Recommendation #4: Help drive economic recovery, a more equitable distribution of wealth and much-needed investments in social programs by exploring ways to reduce income tax for middle and low-income earners and eliminate tax breaks for the wealthy, including those with considerable housing wealth.

Additionally:

  • Establish a Tax Shift Special Commission to assess how to best rebalance our tax system in ways that benefit the vast majority of Canadians.
  • In addition to investigating ways to generate revenue from different forms of wealth, including high-value homes, also investigate ending tax breaks where only a portion of the income garnered is taxed, such as in the case of capital gains, dividends and stock options; and crack down on tax avoidance.

Well-being as a framework for budgeting

A prosperous economy is important for fostering high quality of life in Canada. But GDP is an inadequate measure of a prosperous economy, and most Canadians view factors beyond the economy as also being central to their daily life – like health, safety, a stable climate, time with family and friends, etc. A well-being framework will ensure decision makers evaluate our policies and budget decisions from this perspective, rather than just focusing on GDP.

Recommendation #5: Redesign Canada’s federal fiscal and economic policy framework to focus on well-being instead of GDP, prioritizing investment in the different social determinants that foster health and well-being.

Additionally:

  • Ensure the framework is specifically designed to support federal and provincial cabinets and treasury in their decisions about how to allocate available government funds between departments. This is necessary to disrupt the trend that has seen investment in illness treatment grow faster than investment in the social determinants of health, especially for younger generations
  • Expand national economic updates to track well-being indicators, including the ratio of earnings to average home prices; ratio of social spending relative to medical spending; the proportion of children and parents who have access to quality, affordable child care; and progress towards meeting net zero targets.
  • Fiscal sustainability should be included as a cross-cutting lens by which all other parts of the well-being framework are analyzed. This implies prioritizing metrics that monitor public investment by age and generation, looking to the past and anticipating the future.

Intergenerational justice in budgeting

Formally integrating an adequate age analysis into public finance decision-making is necessary if our governments, media and citizens are to monitor effectively the degree to which governments budget fairly for all generations.

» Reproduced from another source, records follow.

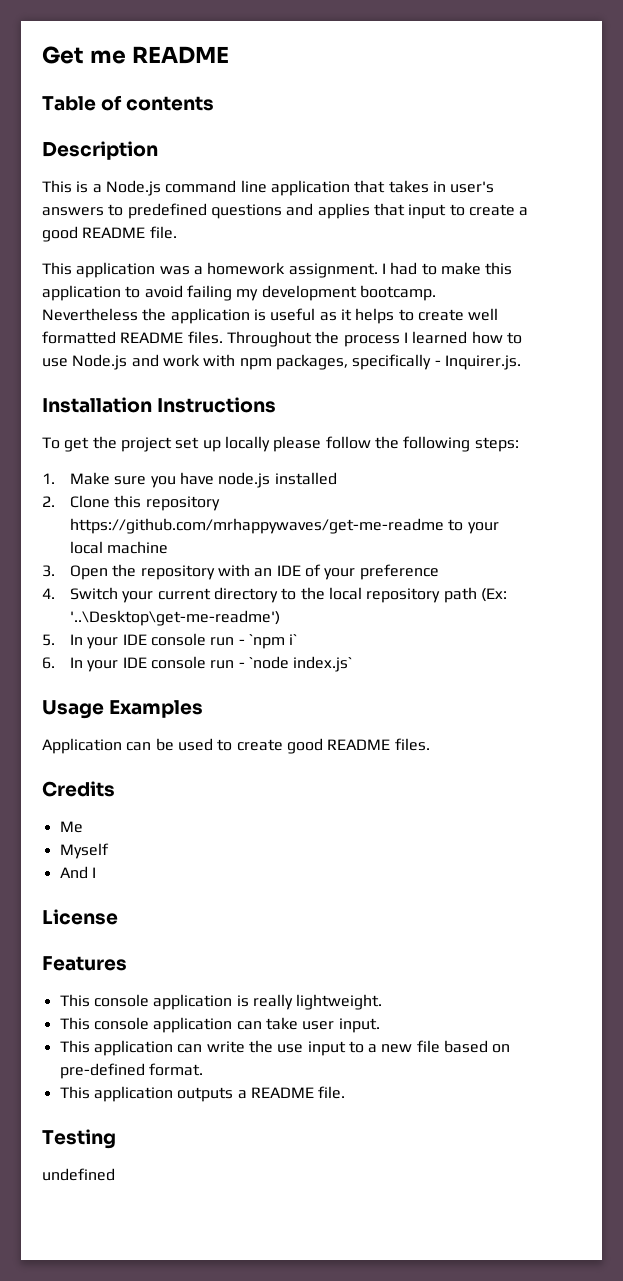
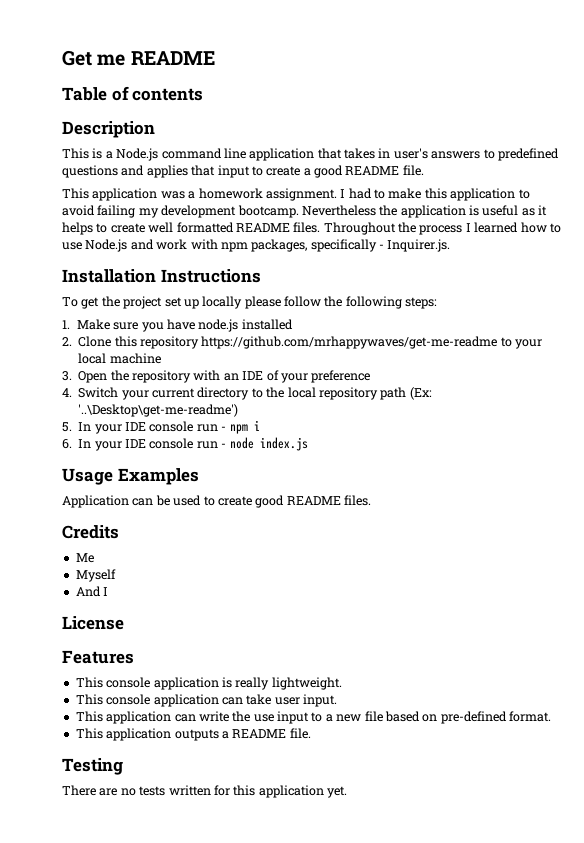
[248,634,298,649] `npm i` -> [229,420,260,434] npm i
[248,656,353,672] `node index.js` -> [229,437,308,451] node index.js
[42,1168,115,1181] undefined -> [62,785,347,798] There are no tests written for this application yet.

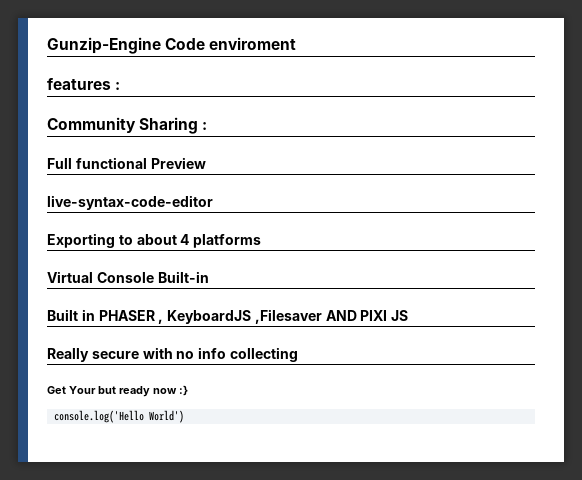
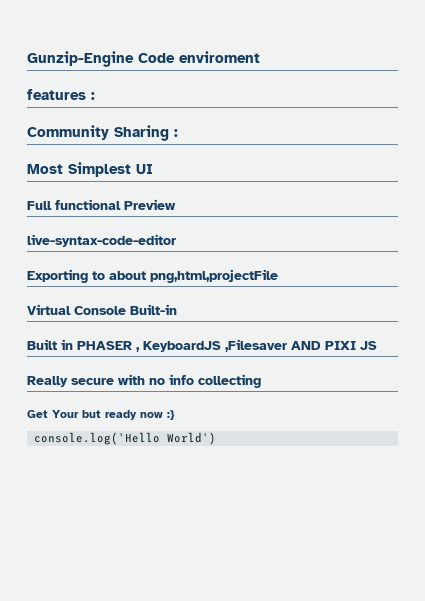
(208, 126) none -> [27,162,153,177] // Most Simplest UI
[180,234,262,248] 4 platforms -> [150,269,278,283] png,html,projectFile

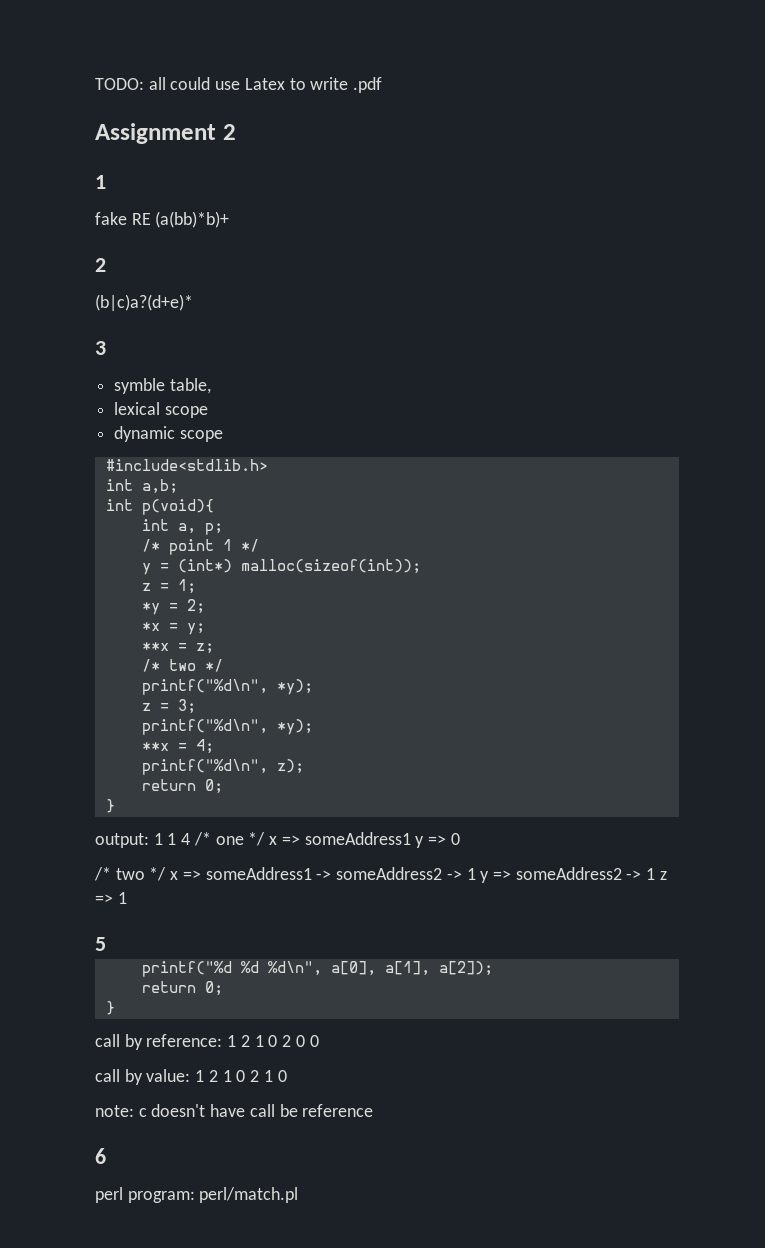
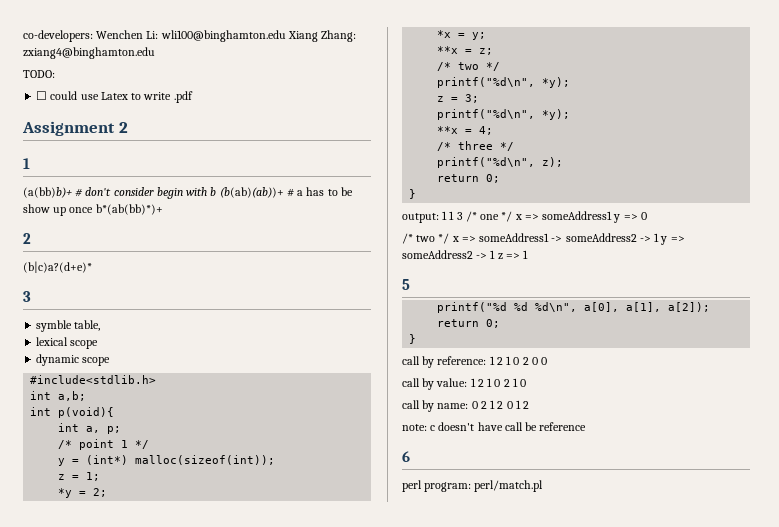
(95, 84) none -> [23,30,357,42] [23,47,155,59] co-developers: Wenchen Li: wli100@binghamton.edu Xiang Zhang: zxiang4@binghamton.edu //
[148,77,166,90] all -> [36,91,48,100] // ☐
[95,211,230,228] fake RE (a(bb)*b)+ -> [23,187,353,199] [23,204,163,216] (a(bb)b)+ # don't consider begin with b (b(ab)(ab))+ # a has to be show up once b*(ab(bb)*)+
(214, 746) none -> [437,141,515,151] // /* three */
[181,833,191,845] 4 -> [456,212,463,220] 3
(287, 1076) none -> [402,400,530,412] // call by name: 0 2 1 2 0 1 2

Recommendation #6: Improve and deliver annual reporting on age trends in public finance to better assess the fairness and adequacy of new investments in those under the age of 45 by comparison with growth in Old Age Security, as well as the growth of government debt.

Additionally:

  • Monitor and report data about how younger and older cohorts are doing today relative to the same age cohorts in the past. Generation Squeeze has developed and published methods that would make it possible to implement these reviews as part of GBA+ analyses.
  • Establish a special committee to study intergenerational fairness in Canadian public finance.